:: DIRECTIONS ::
Check each line below for the word "size", and copy those that have it.

____ DATA RECORDS

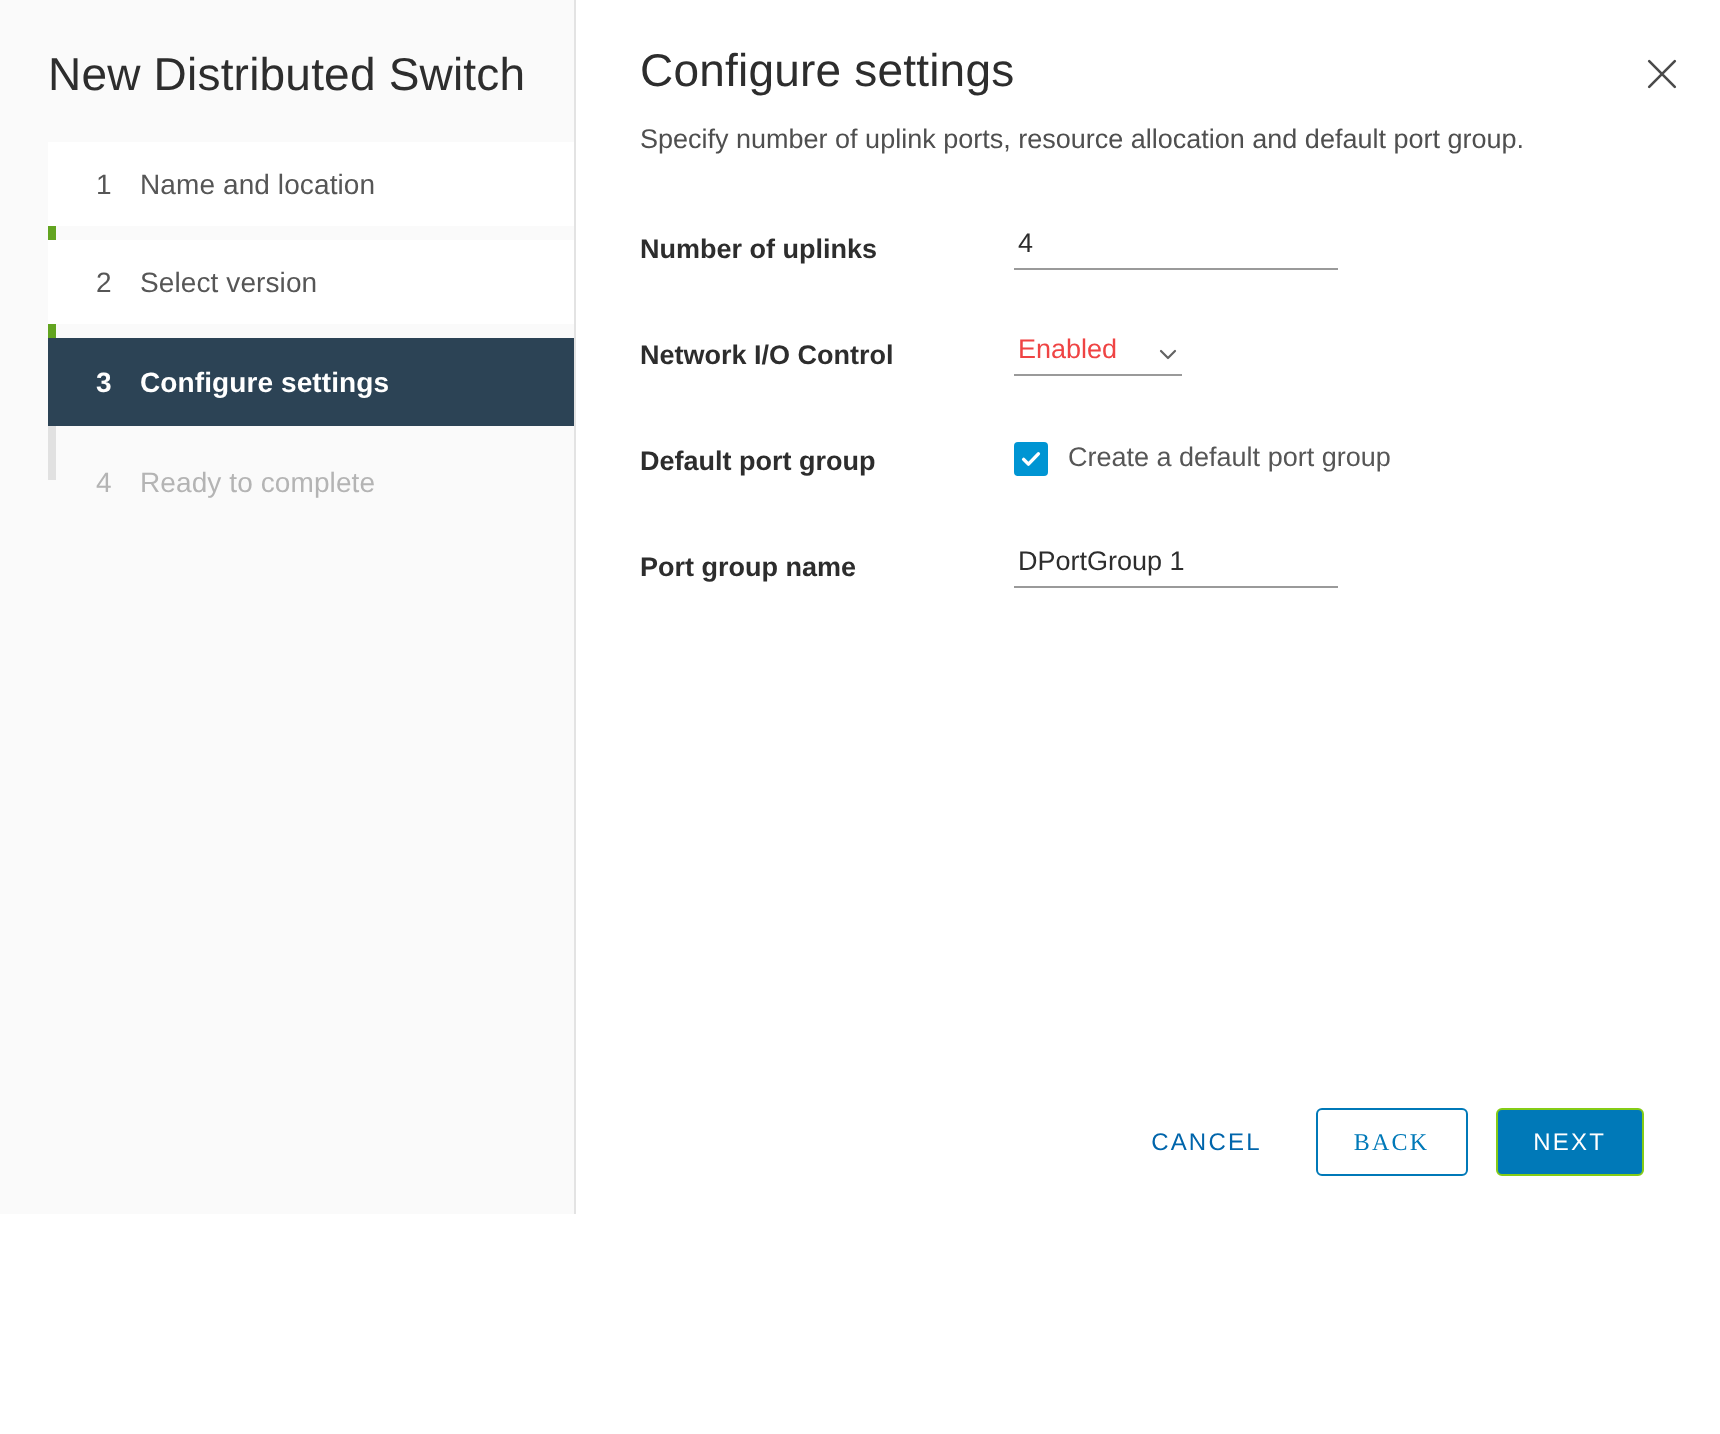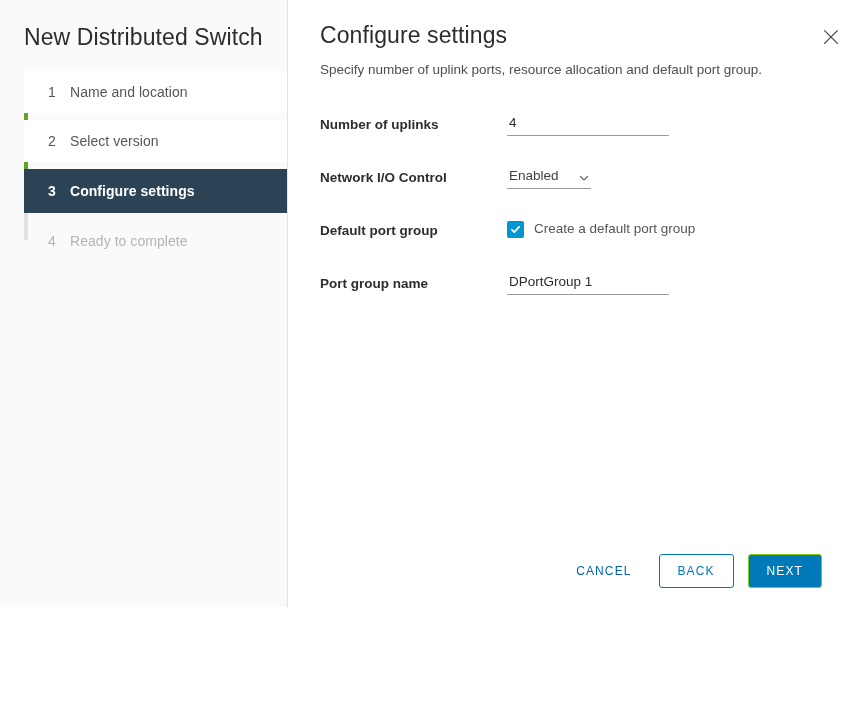--- a/index.html
+++ b/index.html
@@ -190,7 +190,7 @@
     background: transparent;
     font-family: "Liberation Sans", sans-serif;
     font-size: 13.5px;
-    color: #404040;
+    color: #ef4444;
     padding: 0 16px 5px 2px;
     outline: none;
     appearance: none;

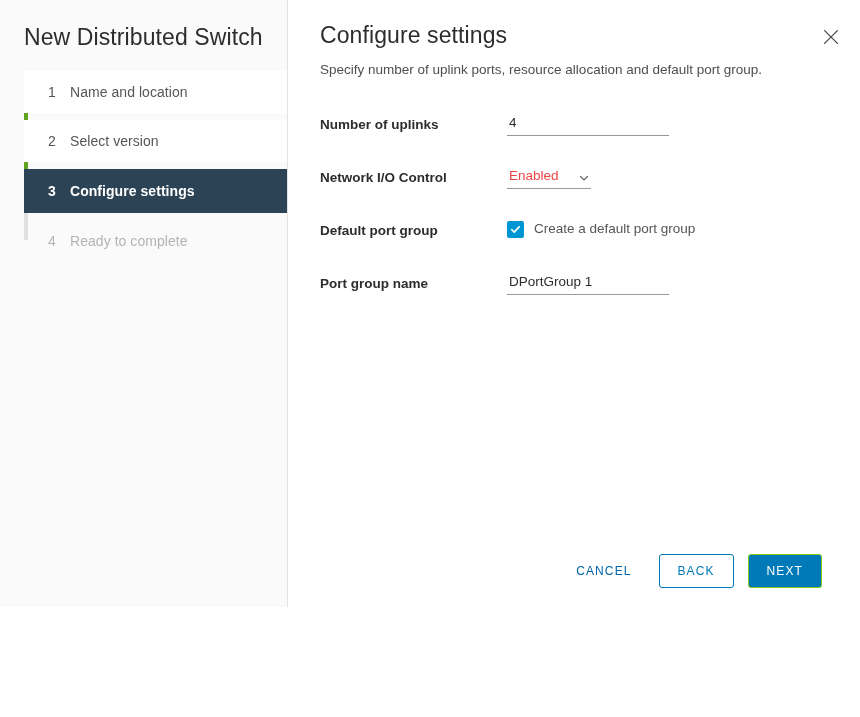--- a/index.html
+++ b/index.html
@@ -271,6 +271,7 @@
     padding: 0 18px;
     min-width: 72px;
     margin-left: 14px;
+    font-family: Liberation Serif, serif;
   }
   .btn-solid {
     background: #0079b8;

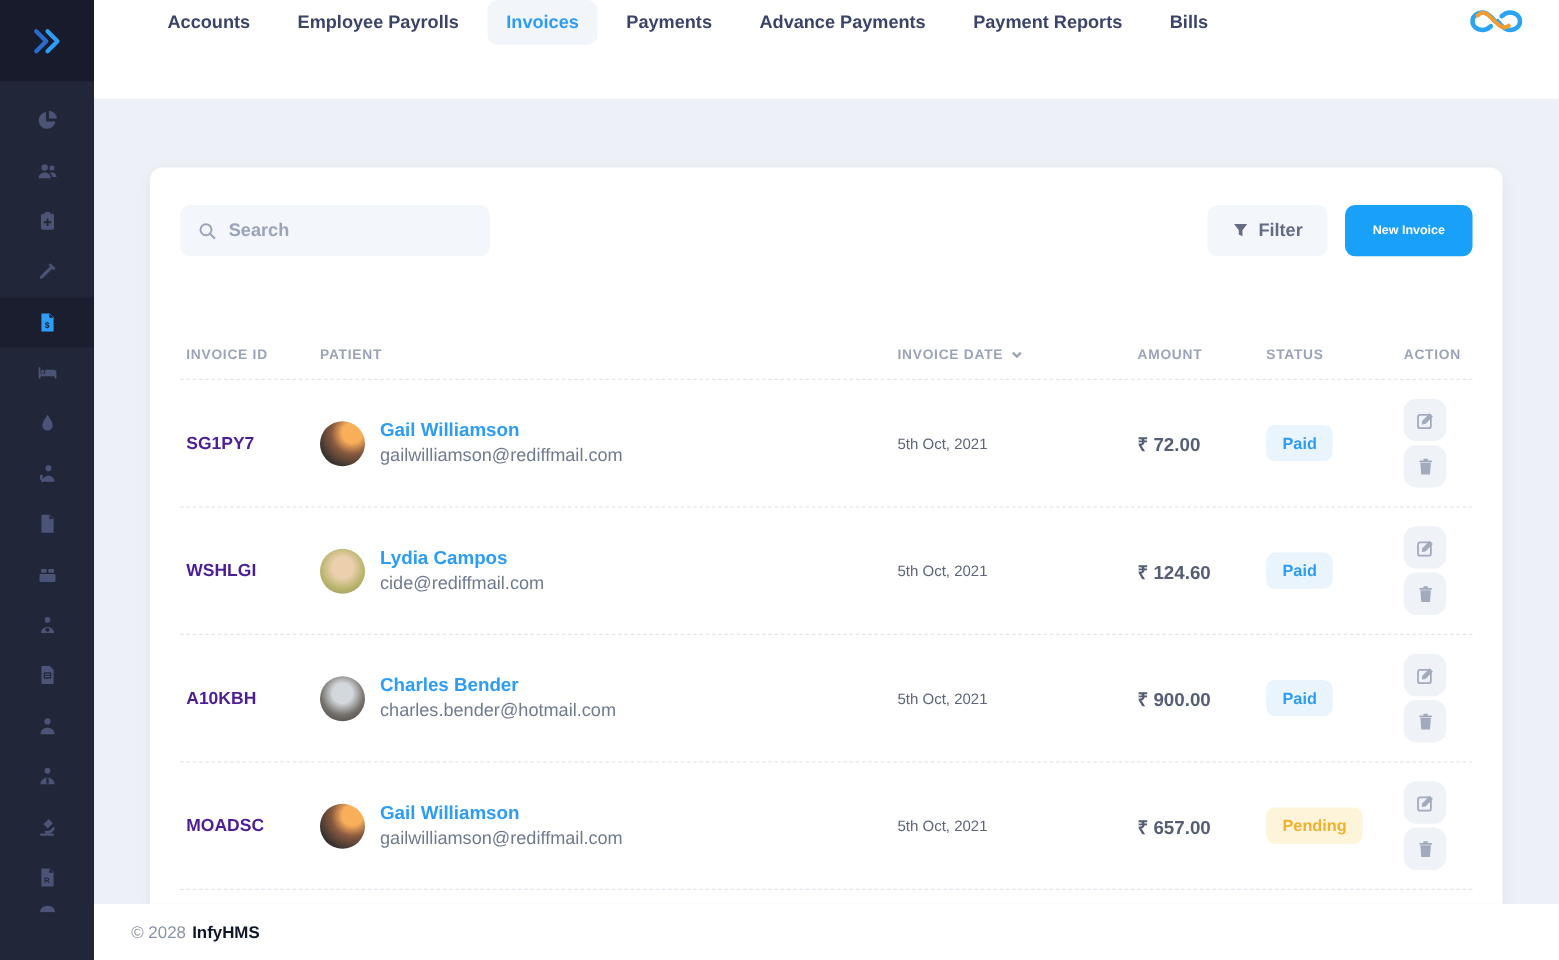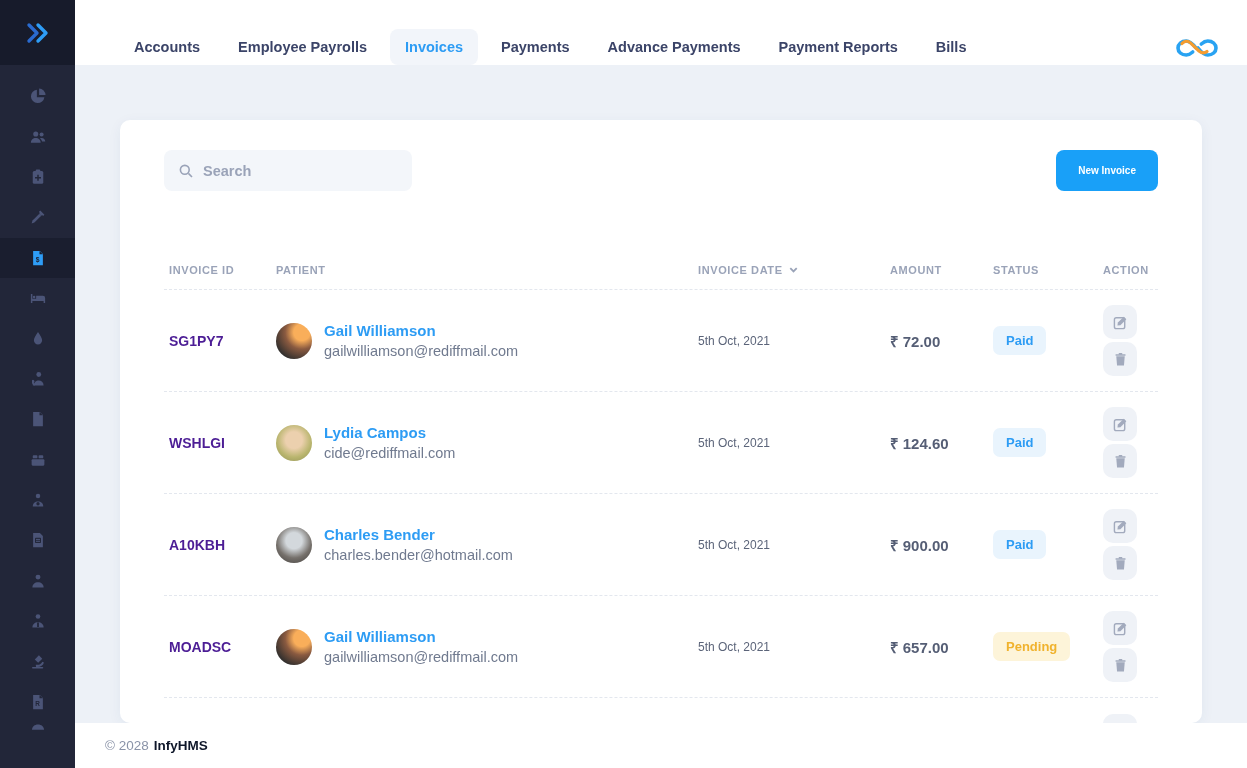--- a/index.html
+++ b/index.html
@@ -21,7 +21,7 @@
   
   .main { margin-left:75px; height:768px; display:flex; flex-direction:column; }
 
-  .topbar { height:65px; background:#ffffff; display:flex; align-items:flex-end;
+  .topbar { height:79px; background:#ffffff; display:flex; align-items:flex-start;
     padding:0 25px 0 44px; flex:0 0 auto; }
   .nav-tabs { display:flex; align-items:center; gap:8px; flex:1; }
   .nav-tab { padding:10px 15px; font-size:14.5px; font-weight:600;

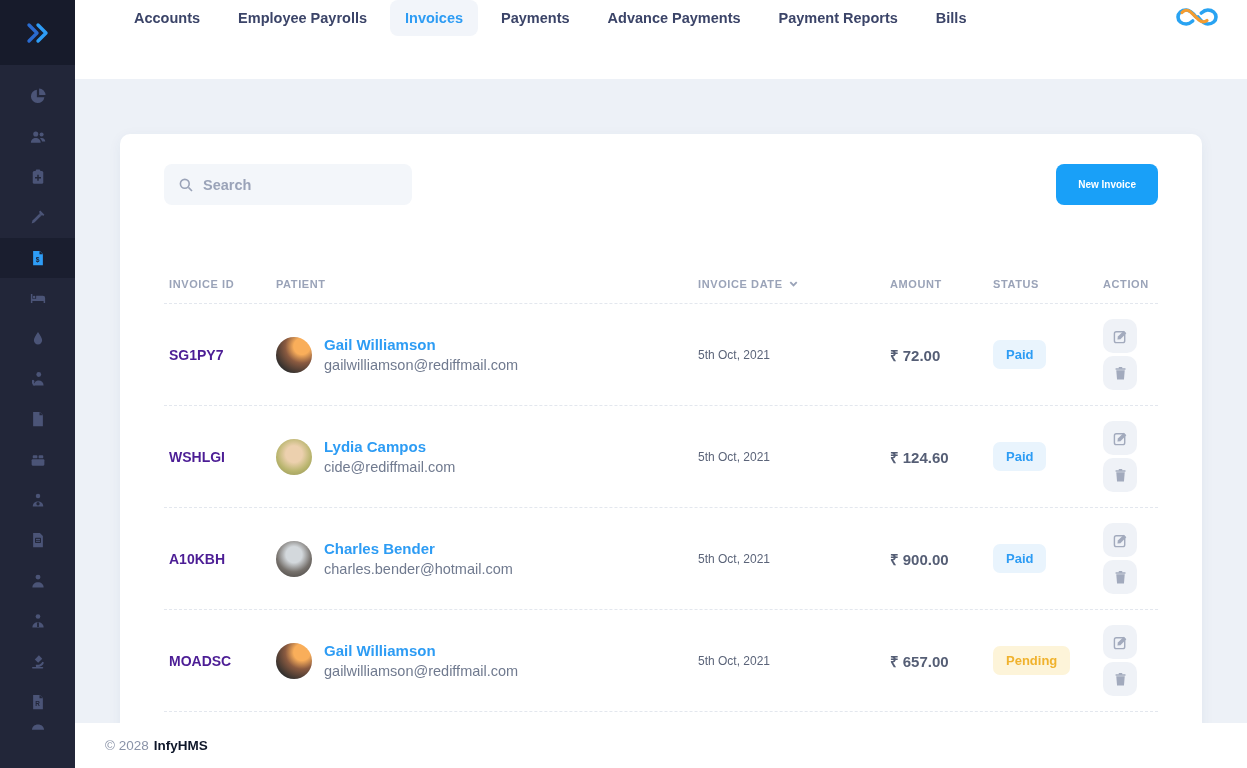--- a/index.html
+++ b/index.html
@@ -34,7 +34,7 @@
   .card { position:absolute; left:45px; top:55px; width:1082px; height:603px;
     background:#ffffff; border-radius:10px;
     box-shadow:0 3px 14px rgba(36,66,120,.06); overflow:hidden;
-    padding:0 44px; }
+    padding:0 24px; }
 
   
   .card-toolbar { display:flex; align-items:center; justify-content:space-between;

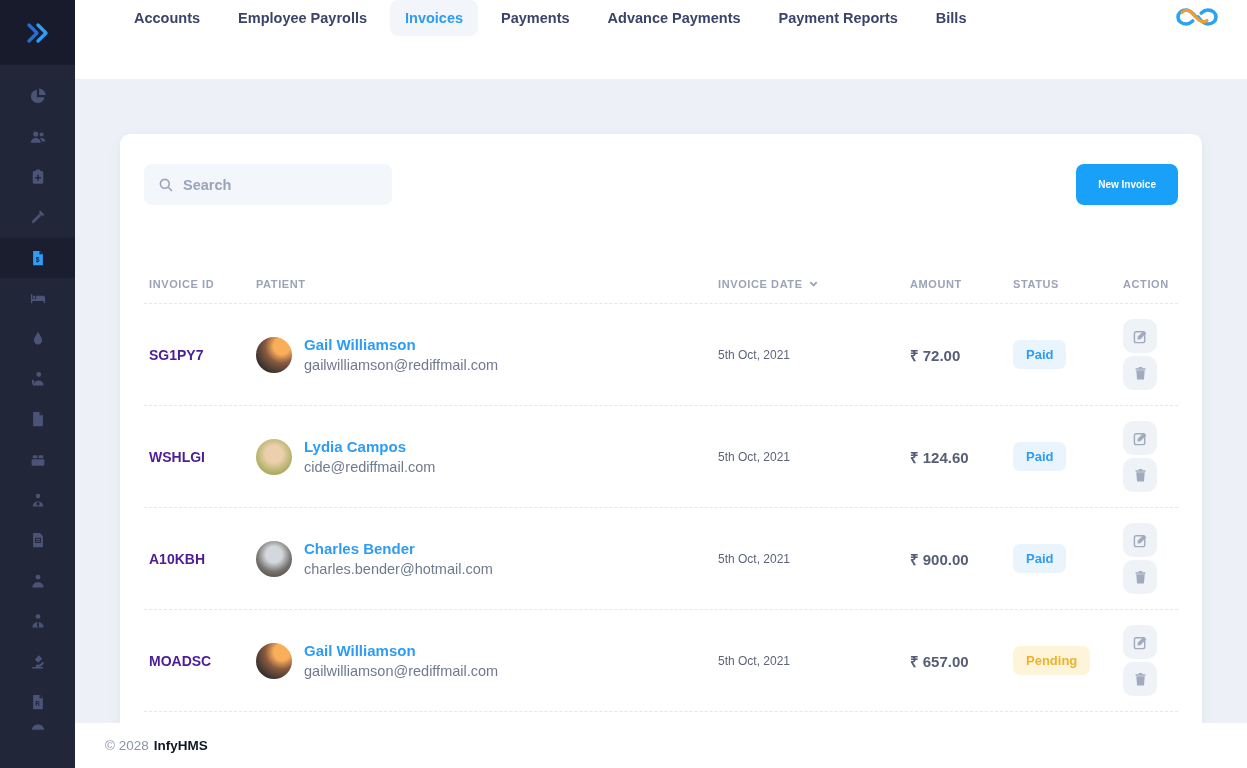--- a/index.html
+++ b/index.html
@@ -261,6 +261,12 @@
           <input type="text" placeholder="Search" style="">
         </div>
         <div class="toolbar-right">
+          <button class="btn-filter">
+            <svg viewBox="0 0 16 16">
+                <path d="M1.5 1.5h13L9.8 7.6v5.9l-3.6-1.8V7.6Z"></path>
+              </svg>
+            <span>Filter</span>
+          </button>
           <button class="btn-primary">New Invoice</button>
         </div>
       </div>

________

:: THE COMPLETED TASK ::
     font-size: 13.5px;
   .nav-tab { padding:10px 15px; font-size:14.5px; font-weight:600;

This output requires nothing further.